Securing cyber insurance is an imperative. A policy offers the benefit of potentially offsetting costs related to cybersecurity incidents, such as recovery efforts or post-incident investigations, and transferring cybersecurity risk outside of the organization.
Given the state of the market, what do insured organizations and those interested in cybersecurity insurance need to know?
Start by considering the position insurance providers are in today with regard to ransomware. The existing coverage model that permits payment to nefarious actors has been criticized for incentivizing organized crime, leading to development and growth of the threats to a level that is increasingly financially unsustainable to all parties impacted.
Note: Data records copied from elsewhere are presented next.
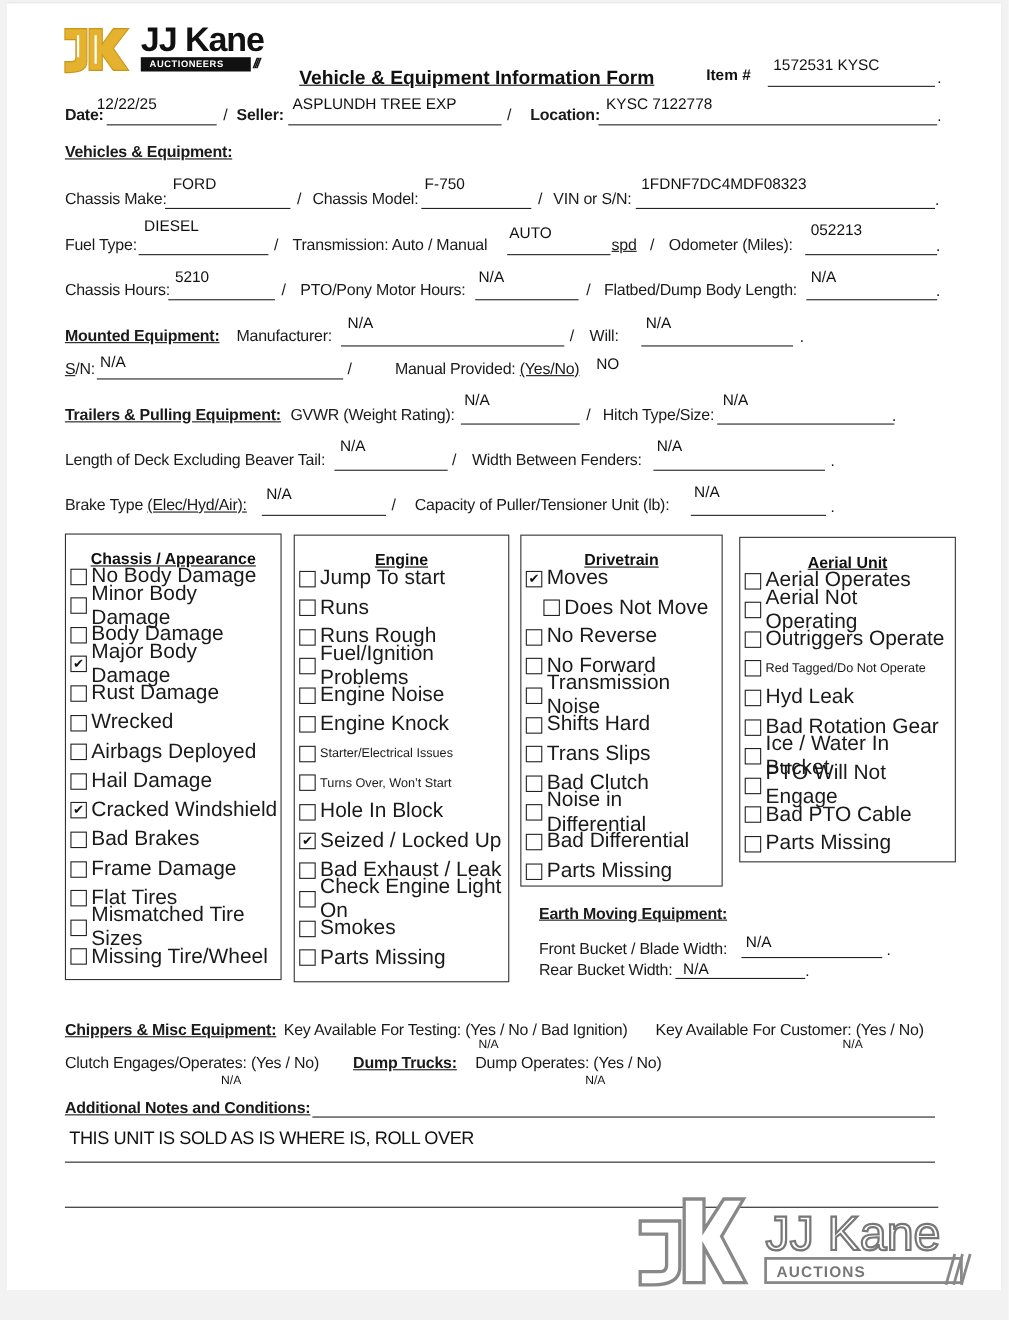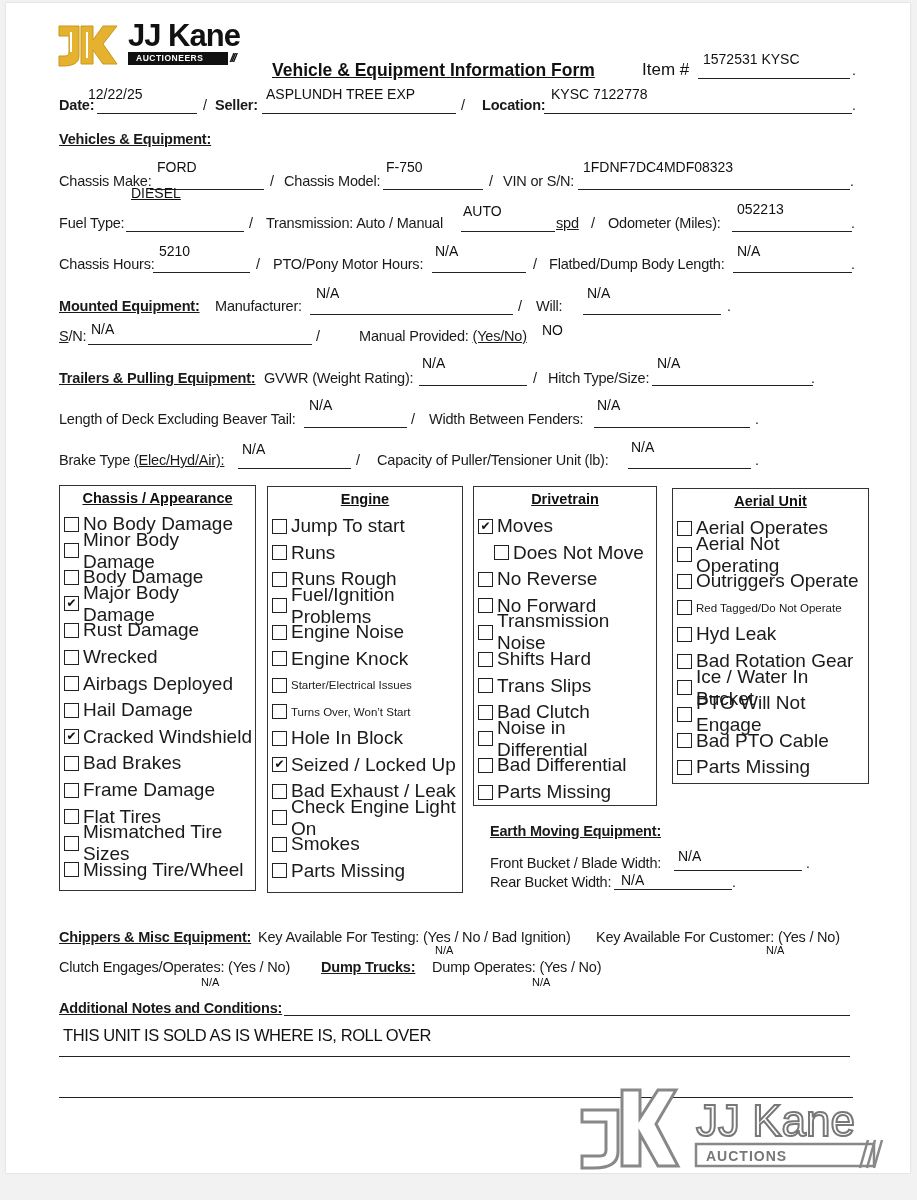--- a/index.html
+++ b/index.html
@@ -26,7 +26,7 @@
   .logo-slashes { position:absolute; left:230px; top:50px; font-size:13px; font-weight:bold; font-style:italic; color:#111; letter-spacing:-2px; }
 
   .form-title { font-size:17.5px; font-weight:bold; text-decoration:underline; }
-  .item-label { font-size:17px; font-weight:normal; }
+  .item-label { font-size:14px; font-weight:bold; }
 
   
   .box { position:absolute; border:1.5px solid #333; background:#fff; }

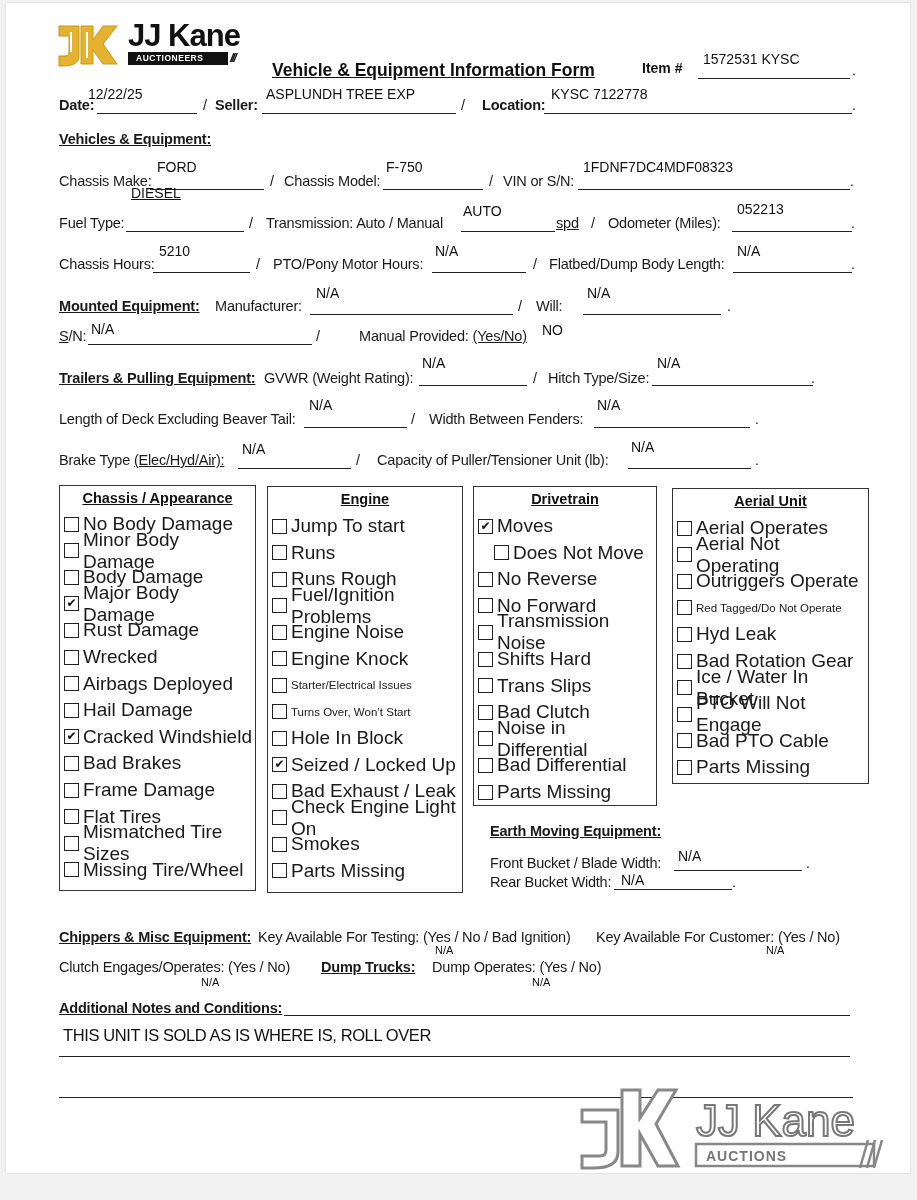--- a/index.html
+++ b/index.html
@@ -88,7 +88,7 @@
 <div class="dot" style="left:850px;top:173px;">.</div>
 
 <div class="abs lbl" style="left:59px;top:215px;">Fuel Type:</div>
-<div class="abs hand" style="left:131px;top:185px;text-decoration:underline;">DIESEL</div>
+<div class="abs hand" style="left:131px;top:197px;">DIESEL</div>
 <div class="line" style="left:126px;top:231px;width:118px;"></div>
 <div class="abs lbl" style="left:249px;top:215px;">/</div>
 <div class="abs lbl" style="left:266px;top:215px;">Transmission: Auto / Manual</div>

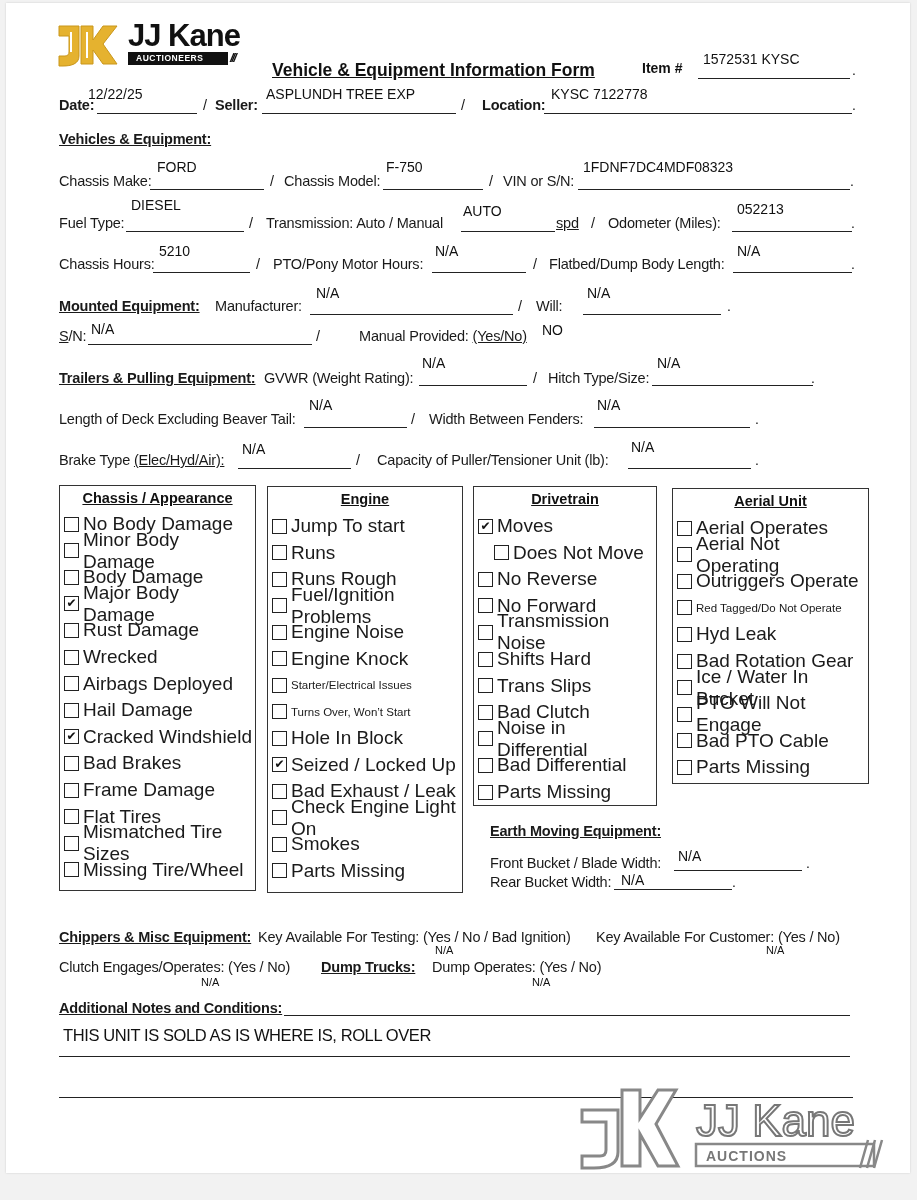--- a/index.html
+++ b/index.html
@@ -30,7 +30,7 @@
 
   
   .box { position:absolute; border:1.5px solid #333; background:#fff; }
-  .box-title { position:absolute; width:100%; text-align:center; font-weight:bold; text-decoration:underline; font-size:14.5px; top:4px; left:0; }
+  .box-title { position:absolute; width:100%; text-align:center; font-weight:bold; text-decoration:underline; font-size:14.5px; top:15px; left:0; }
   .cb-row { position:absolute; left:4px; height:20px; display:flex; align-items:center; }
   .cb { width:15px; height:15px; border:1.3px solid #222; box-sizing:border-box; margin-right:4px; position:relative; flex:0 0 auto; font-size:12px; line-height:13px; text-align:center; }
   .cb-label { font-size:19px; color:#1a1a1a; }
To counter this evolution, insurers have begun to mandate that companies have in place certain basic cybersecurity measures prior to offering coverage, along with an increase in coverage restrictions. For example, organizations are expected to have multifactor authentication and offline backups — key controls to combat ransomware attacks. These measures can also help soften the blow post-attack, requiring less money to be paid out by the insurance firm.
Providers are also assessing the cyber risk posed to an organization by its third-party vendors. Driven by a startling breach of a third-party vendor used by U.S. federal agencies and high-profile companies with global implications, providers have set expectations for protective measures prior to offering coverage. These require organizations to prove they have adequately addressed their third-party cyber risks. If they cannot, the provider may walk away from the table.
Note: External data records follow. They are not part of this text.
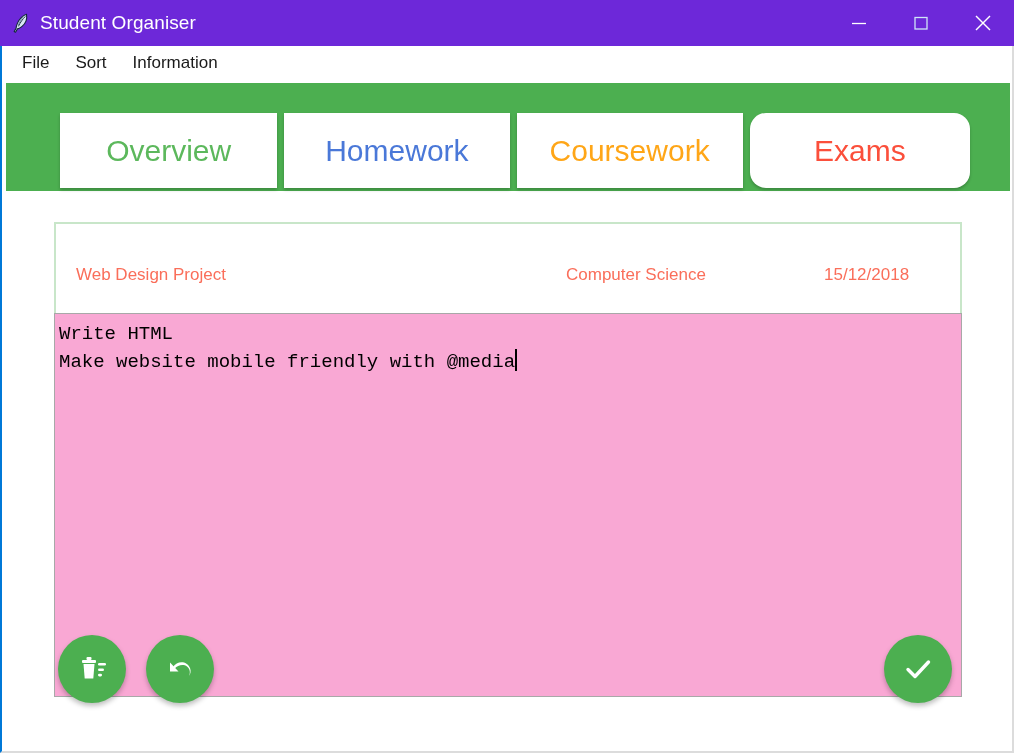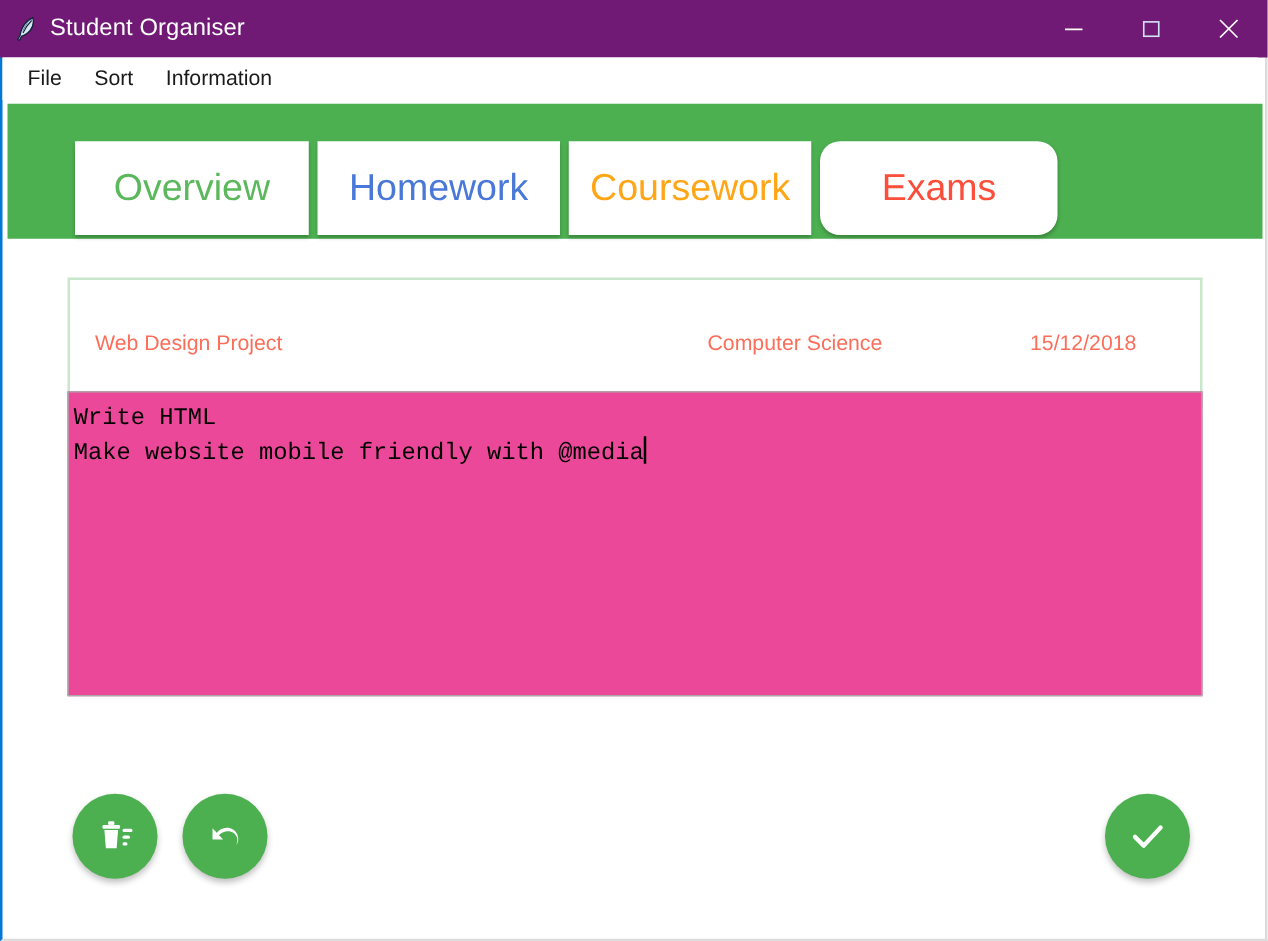--- a/index.html
+++ b/index.html
@@ -34,7 +34,7 @@
     top: 0;
     width: 1014px;
     height: 46px;
-    background: #701a75;
+    background: #6d28d9;
     display: flex;
     align-items: center;
   }

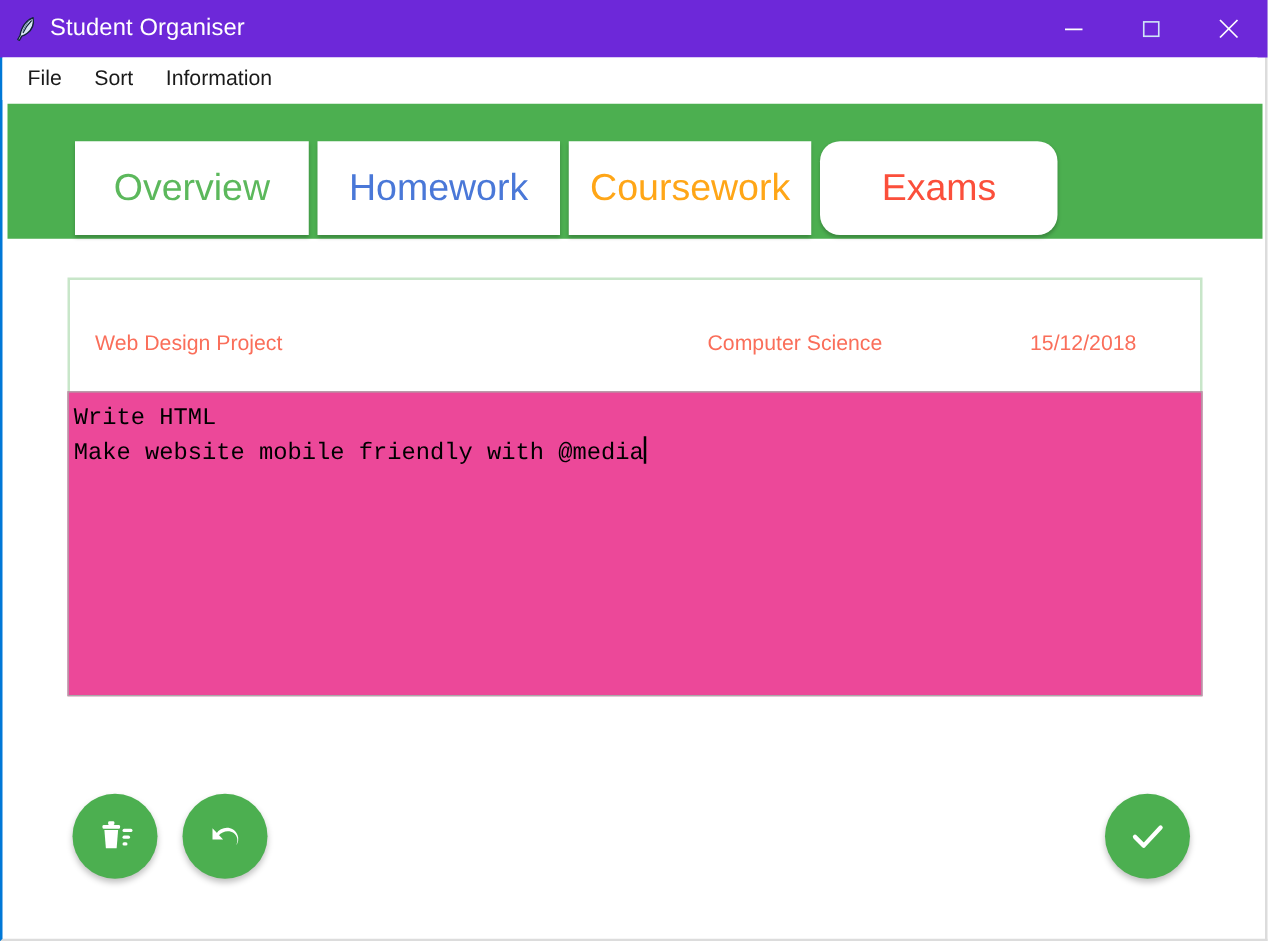--- a/index.html
+++ b/index.html
@@ -107,7 +107,7 @@
     position: absolute;
     left: 58px;
     top: 113px;
-    width: 786px;
+    width: 910px;
     height: 75px;
     display: flex;
     align-items: stretch;

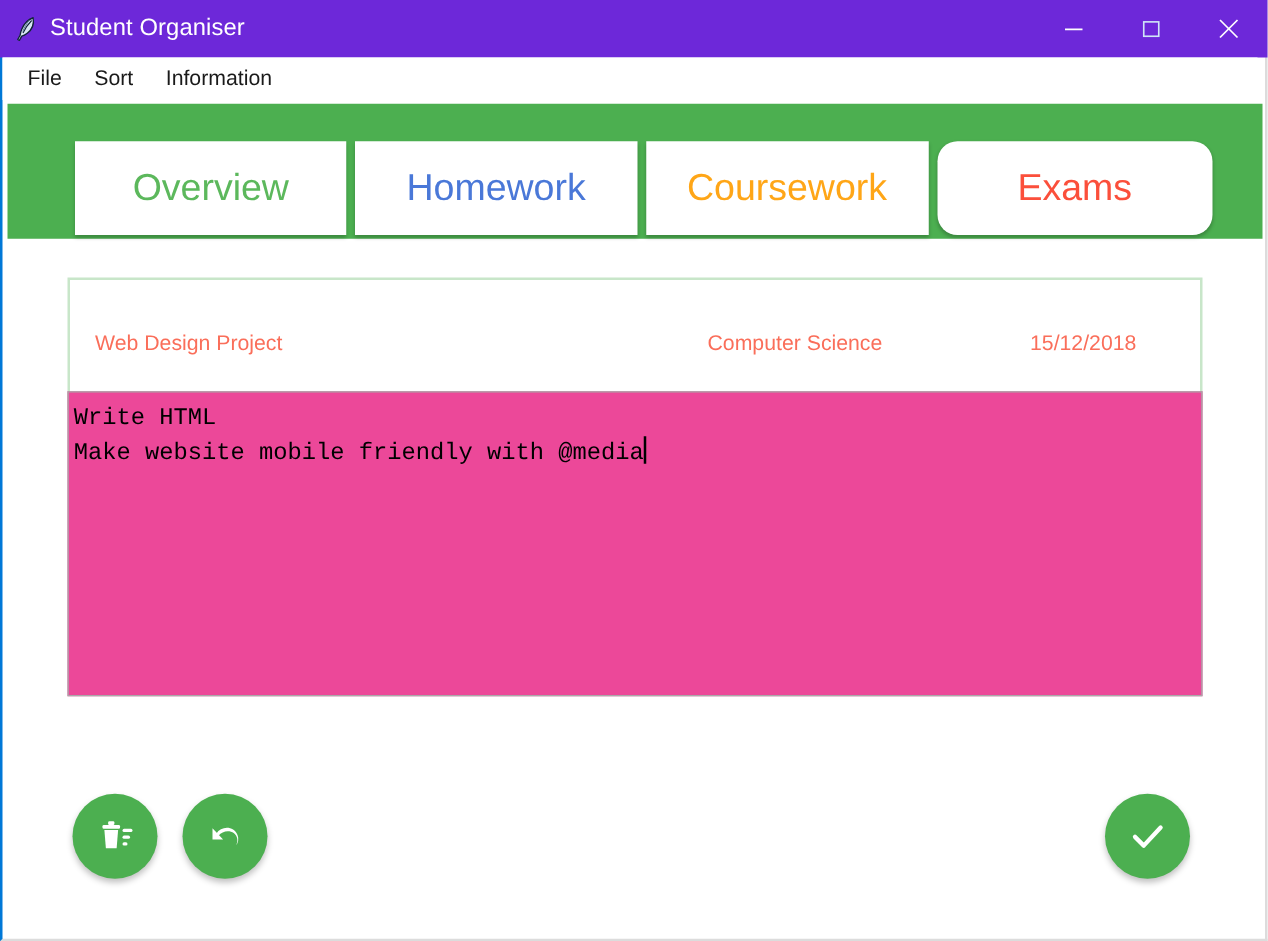--- a/index.html
+++ b/index.html
@@ -161,8 +161,8 @@
     left: 52px;
     top: 313px;
     width: 908px;
-    height: 244px;
-    background: #ec4899;
+    height: 384px;
+    background: #f9a8d4;
     border: 1px solid #a8a8a8;
     box-sizing: border-box;
     padding: 6px 4px 4px 4px;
These trends demonstrate that insurers are moving away from traditional compliance questionnaires and are instead focusing on resilience.
Expectations of Regulators
Keeping pace with more stringent requirements from cyber insurance providers means that policy holders must have a more informed understanding of their own cybersecurity risk. The financial implications around poor practices demand improved due diligence within cybersecurity maturity assessments. This not only helps quantify risk exposure for providers but coincidentally makes a better case for an organization’s coverage.
Regulators are adjusting to the fast-moving cyber insurance market by continuously reviewing policies, procedures and requirements that apply to organizations. Much of the work of regulators is to ensure that insurance firms identify, understand and price for cybersecurity risks and that they also hold sufficient capital to cover the risk. Insurance firms need to calibrate what the potential exposure from a cybersecurity incident could be and how it might diversify with other risks.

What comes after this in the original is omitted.